*WHAT TO DO*.
Since pictures do not belong in the copy, please repeat every record below exactly without them.
═════ EXERCISE MATERIAL ═════
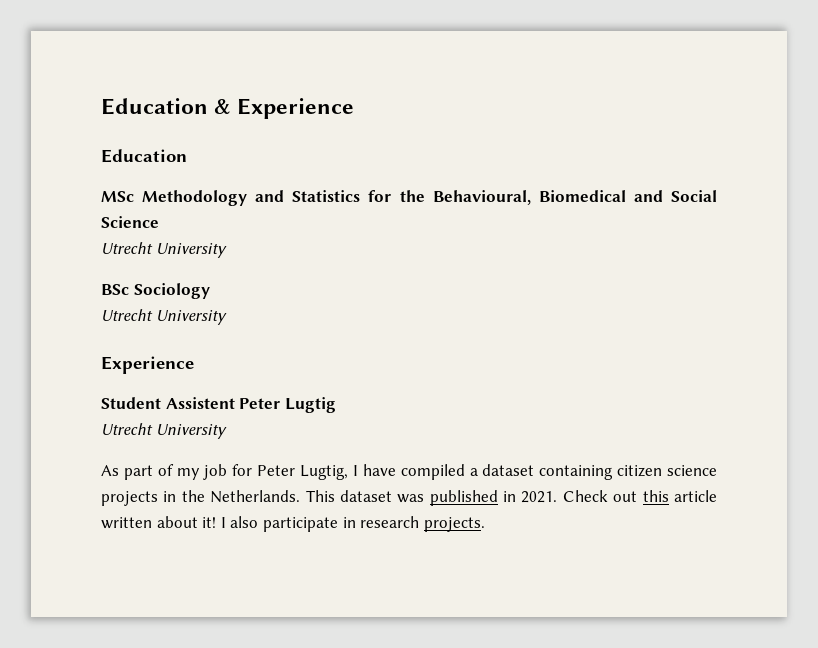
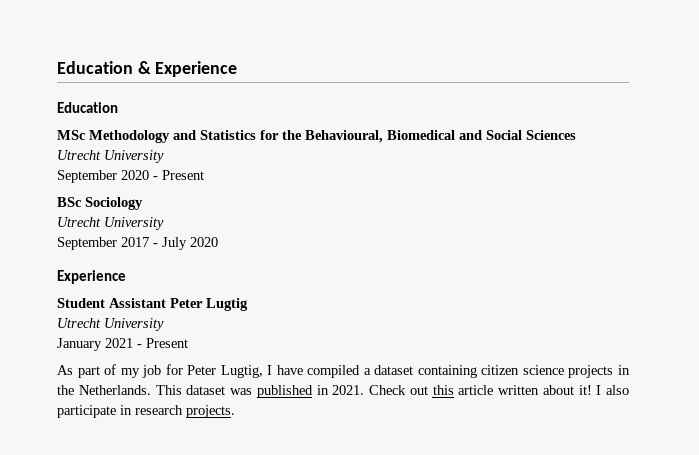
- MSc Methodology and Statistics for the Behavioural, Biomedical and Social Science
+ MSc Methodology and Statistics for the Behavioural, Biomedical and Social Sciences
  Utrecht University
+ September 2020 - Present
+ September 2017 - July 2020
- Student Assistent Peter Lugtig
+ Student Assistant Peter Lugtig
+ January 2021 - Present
═════
*EXERCISE RESULT*.
- MSc Methodology and Statistics for the Behavioural, Biomedical and Social Science
+ MSc Methodology and Statistics for the Behavioural, Biomedical and Social Sciences
  Utrecht University
+ September 2020 - Present
+ September 2017 - July 2020
- Student Assistent Peter Lugtig
+ Student Assistant Peter Lugtig
+ January 2021 - Present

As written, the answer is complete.